Data excerpts:
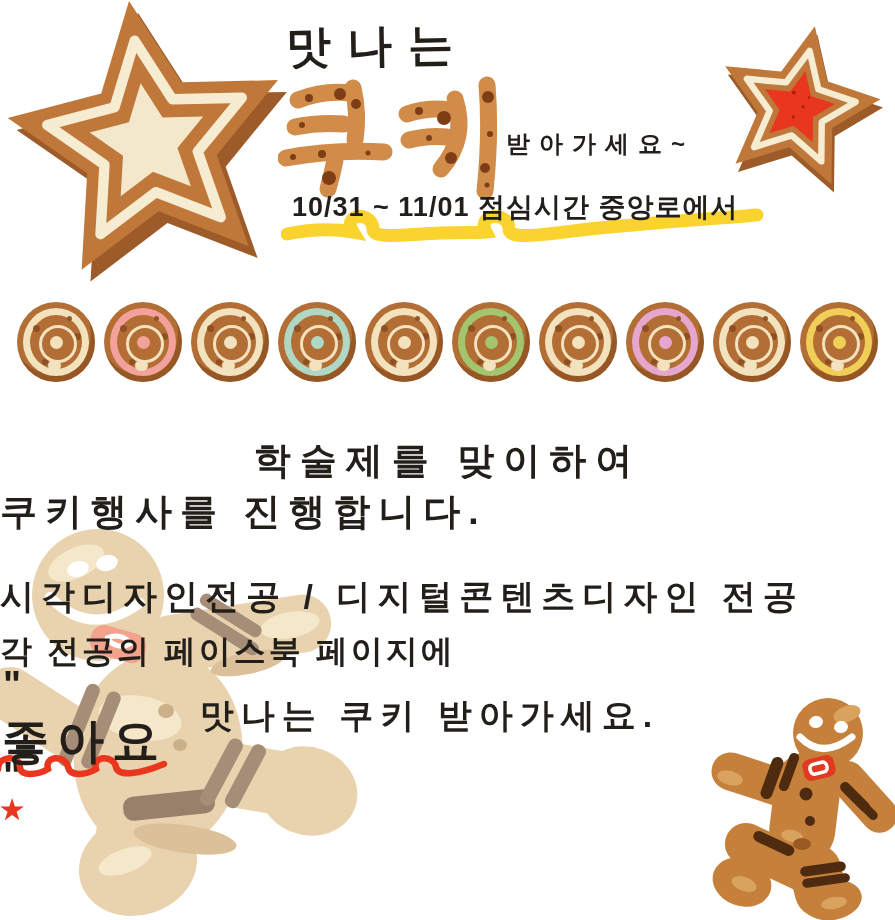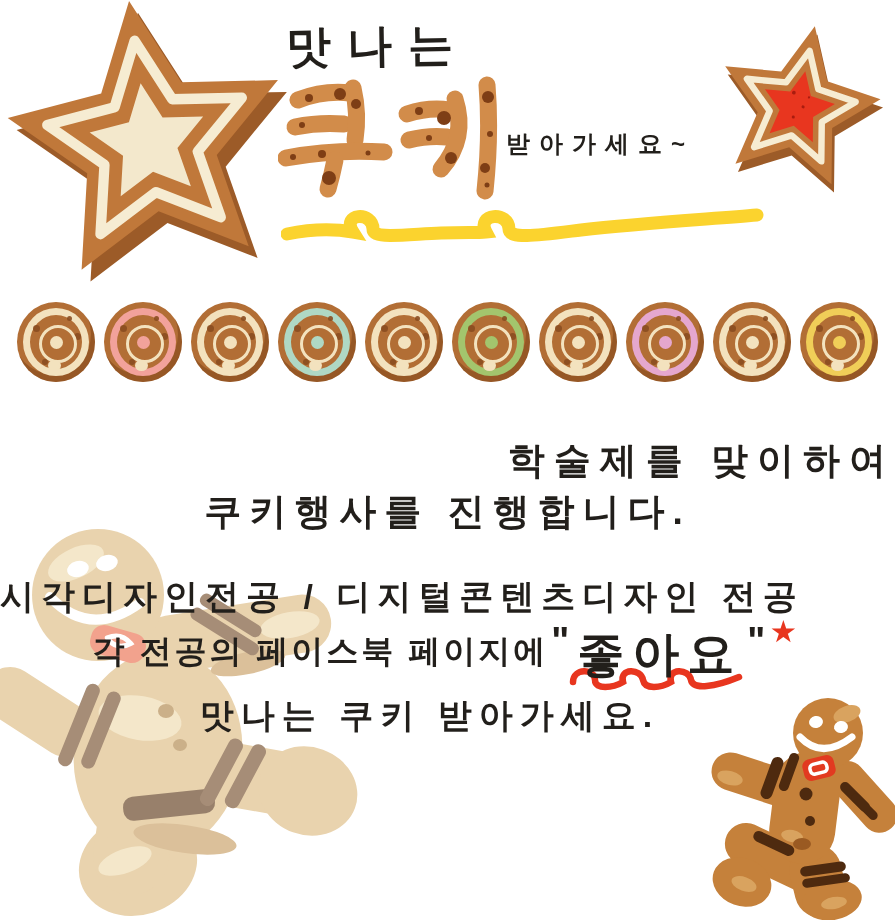--- a/index.html
+++ b/index.html
@@ -121,6 +121,7 @@
     <path d="M 6 29 C 30 24 55 24 72 27 C 60 8 92 6 92 24 C 92 34 118 30 160 28 C 185 27 195 28 205 27 C 195 8 228 6 228 24 C 228 35 260 30 300 25 C 360 18 430 14 476 10" fill="none" stroke="#FBD32E" stroke-width="13" stroke-linecap="round"></path>
   </svg>
 
+  <div class="abs hand t-sched">10/31 ~ 11/01 점심시간 중앙로에서</div>
 
   <div class="abs cookie-row">
       <div class="cookie">

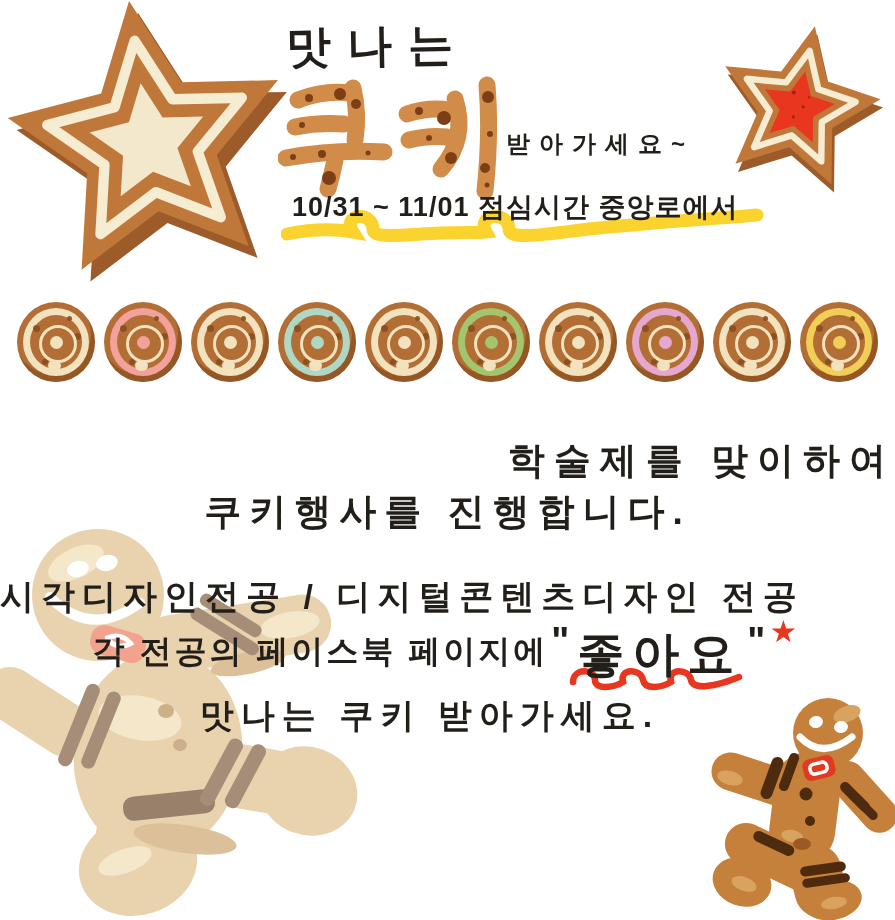--- a/index.html
+++ b/index.html
@@ -36,7 +36,7 @@
   .c-bdot{left:50%; bottom:11px; width:13px; height:11px; margin-left:-8px; background:#F3E2BE; border-radius:50%;}
 
   
-  .mid1{left:0; width:100%; top:436px; text-align:right; font-size:37px; letter-spacing:9px; z-index:3;}
+  .mid1{left:0; width:100%; top:436px; text-align:center; font-size:37px; letter-spacing:9px; z-index:3;}
   .mid2{left:0; width:100%; top:487px; text-align:center; font-size:37px; letter-spacing:8px; z-index:3;}
   .majors{left:0; width:100%; top:574px; font-size:34px; letter-spacing:7px; z-index:3;}
   .cta{left:0; width:100%; top:630px; display:flex; justify-content:center; align-items:flex-start;

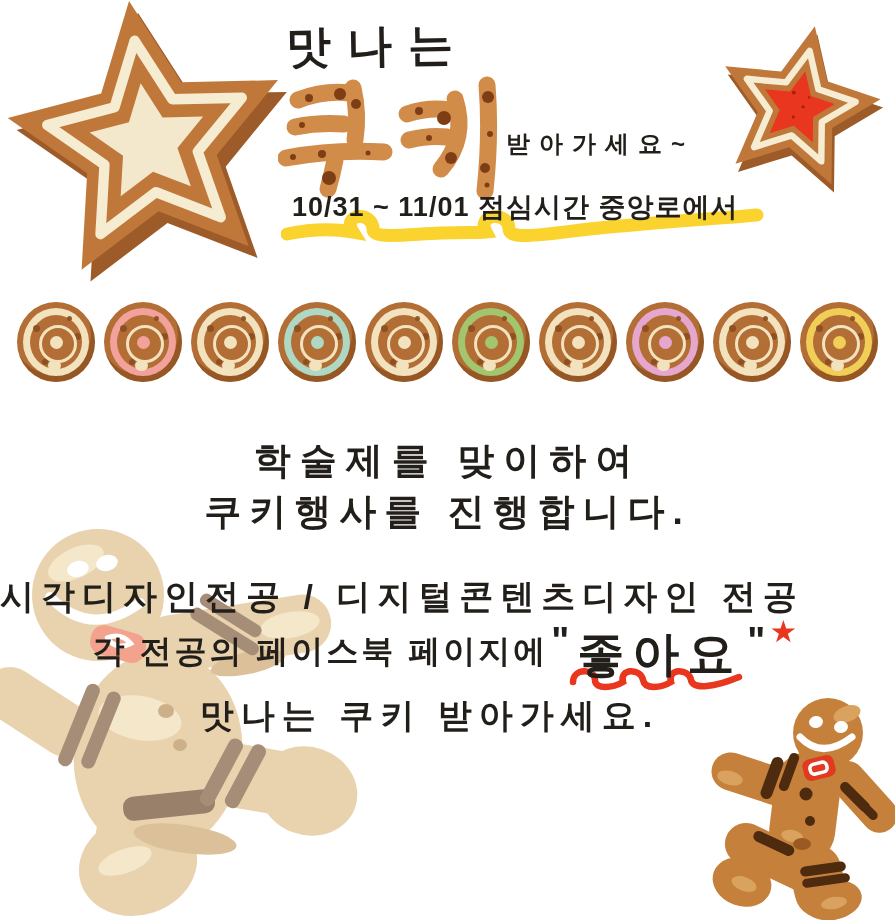--- a/index.html
+++ b/index.html
@@ -37,7 +37,7 @@
 
   
   .mid1{left:0; width:100%; top:436px; text-align:center; font-size:37px; letter-spacing:9px; z-index:3;}
-  .mid2{left:0; width:100%; top:487px; text-align:center; font-size:37px; letter-spacing:8px; z-index:3;}
+  .mid2{left:0; width:100%; top:487px; text-align:left; font-size:37px; letter-spacing:8px; z-index:3;}
   .majors{left:0; width:100%; top:574px; font-size:34px; letter-spacing:7px; z-index:3;}
   .cta{left:0; width:100%; top:630px; display:flex; justify-content:center; align-items:flex-start;
        font-size:32px; letter-spacing:3px; z-index:3;}

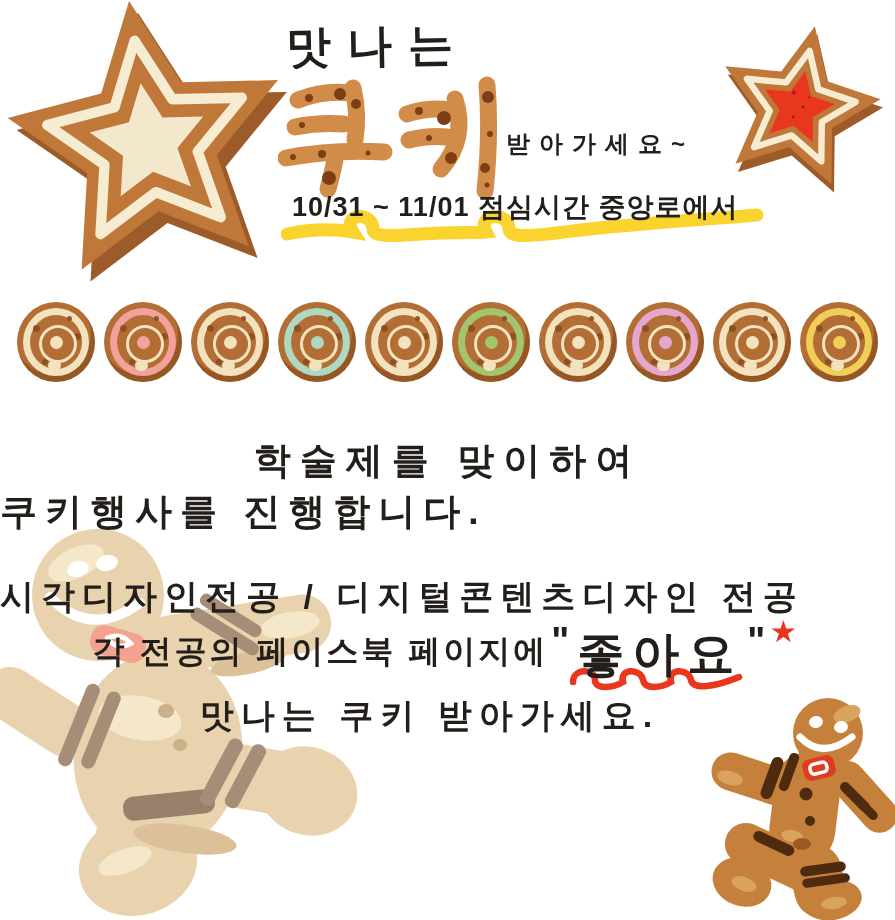--- a/index.html
+++ b/index.html
@@ -40,7 +40,7 @@
   .mid2{left:0; width:100%; top:487px; text-align:left; font-size:37px; letter-spacing:8px; z-index:3;}
   .majors{left:0; width:100%; top:574px; font-size:34px; letter-spacing:7px; z-index:3;}
   .cta{left:0; width:100%; top:630px; display:flex; justify-content:center; align-items:flex-start;
-       font-size:32px; letter-spacing:3px; z-index:3;}
+       font-size:32px; letter-spacing:3px; z-index:3;flex-direction:column;}
   .cta .q{font-size:38px; transform:translateY(-10px); margin:0 3px; font-weight:700;}
   .like-wrap{position:relative; display:inline-block; margin:0 2px;}
   .like{font-size:47px; letter-spacing:8px; line-height:1; position:relative; z-index:2; font-weight:700;}

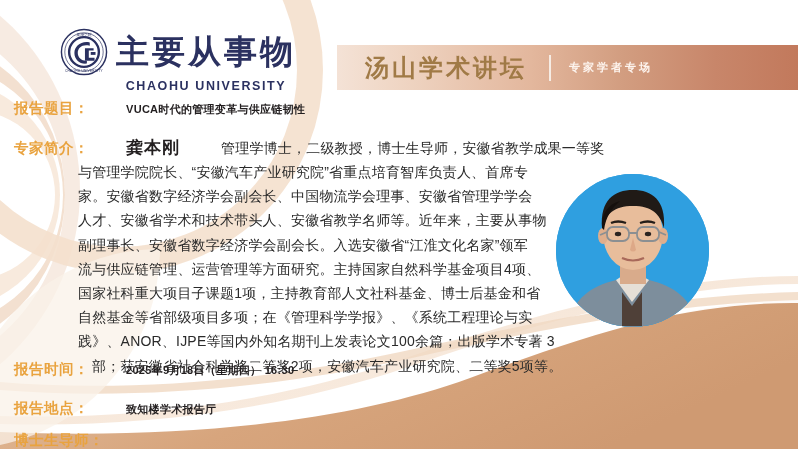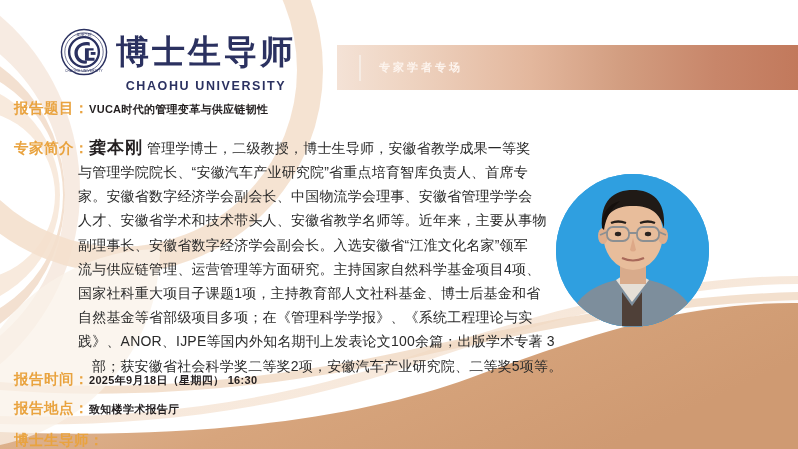--- a/index.html
+++ b/index.html
@@ -214,7 +214,7 @@
           <text x="50" y="17" font-size="8" fill="#2b3160" text-anchor="middle" font-family="Liberation Serif, serif">巢湖学院</text>
           <text x="50" y="92" font-size="6.5" fill="#2b3160" text-anchor="middle" font-family="Liberation Sans, sans-serif" letter-spacing="0.6">CHAOHU UNIVERSITY</text>
         </svg>
-        <div class="uni-cn">博士生导师</div>
+        <div class="uni-cn">主要从事物</div>
       </div>
       <div class="uni-en">CHAOHU  UNIVERSITY</div>
     </div>

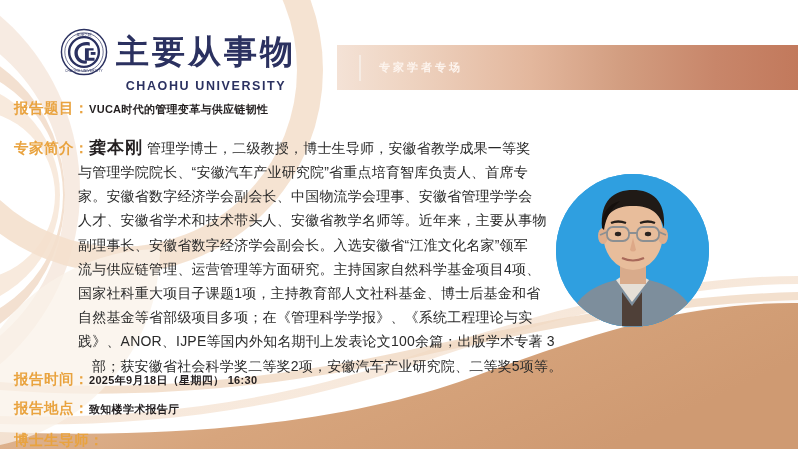--- a/index.html
+++ b/index.html
@@ -220,6 +220,7 @@
     </div>
 
     <div class="banner">
+      <span class="banner-main">汤山学术讲坛</span>
       <span class="banner-divider"></span>
       <span class="banner-sub">专家学者专场</span>
     </div>

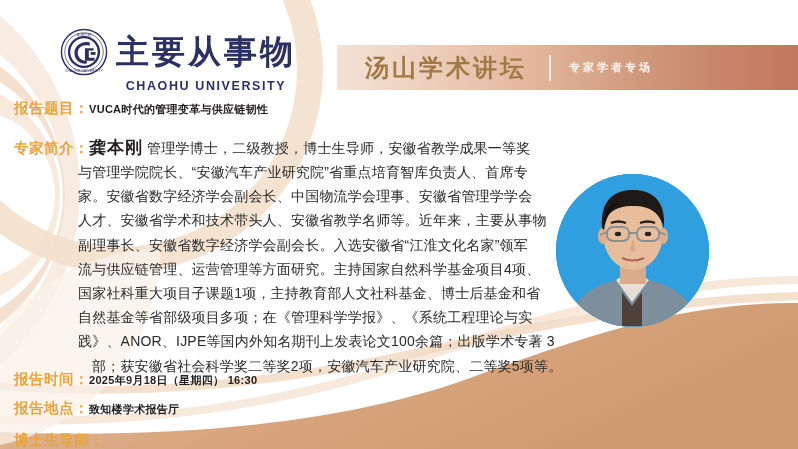--- a/index.html
+++ b/index.html
@@ -90,6 +90,7 @@
     display: flex;
     align-items: baseline;
     white-space: nowrap;
+    gap: 37px;
   }
   .label {
     color: #e9a33f;

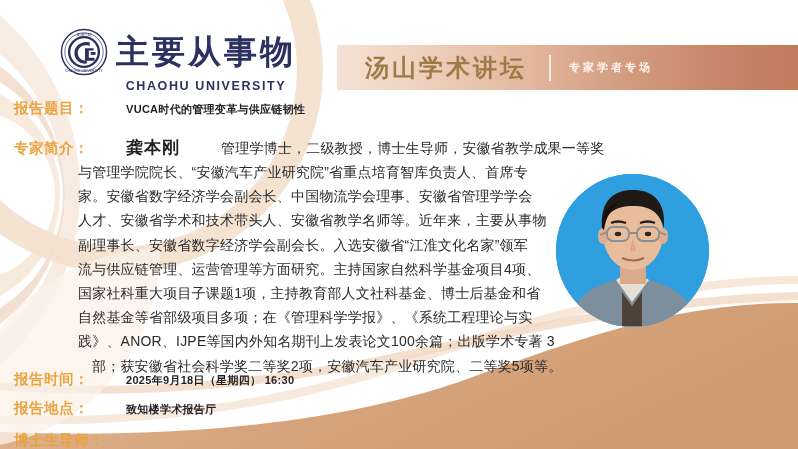--- a/index.html
+++ b/index.html
@@ -108,7 +108,7 @@
 
   #row-title { left: 14px; top: 99px; }
   #row-bio   { left: 14px; top: 136px; }
-  #row-time  { left: 14px; top: 370px; }
+  #row-time  { left: 14px; top: 360px; }
   #row-place { left: 14px; top: 399px; }
   #row-host  { left: 14px; top: 431px; }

» **WHAT NEEDS TO BE DONE**: Copy each line above that contains the word "align".

» **PROBLEM SOLUTION**:
-  .mid1{left:0; width:100%; top:436px; text-align:right; font-size:37px; letter-spacing:9px; z-index:3;}
+  .mid1{left:0; width:100%; top:436px; text-align:center; font-size:37px; letter-spacing:9px; z-index:3;}
   .mid2{left:0; width:100%; top:487px; text-align:center; font-size:37px; letter-spacing:8px; z-index:3;}
   .cta{left:0; width:100%; top:630px; display:flex; justify-content:center; align-items:flex-start;
   .mid1{left:0; width:100%; top:436px; text-align:center; font-size:37px; letter-spacing:9px; z-index:3;}
-  .mid2{left:0; width:100%; top:487px; text-align:center; font-size:37px; letter-spacing:8px; z-index:3;}
+  .mid2{left:0; width:100%; top:487px; text-align:left; font-size:37px; letter-spacing:8px; z-index:3;}
   .cta{left:0; width:100%; top:630px; display:flex; justify-content:center; align-items:flex-start;
   .mid2{left:0; width:100%; top:487px; text-align:left; font-size:37px; letter-spacing:8px; z-index:3;}
   .cta{left:0; width:100%; top:630px; display:flex; justify-content:center; align-items:flex-start;
     align-items: baseline;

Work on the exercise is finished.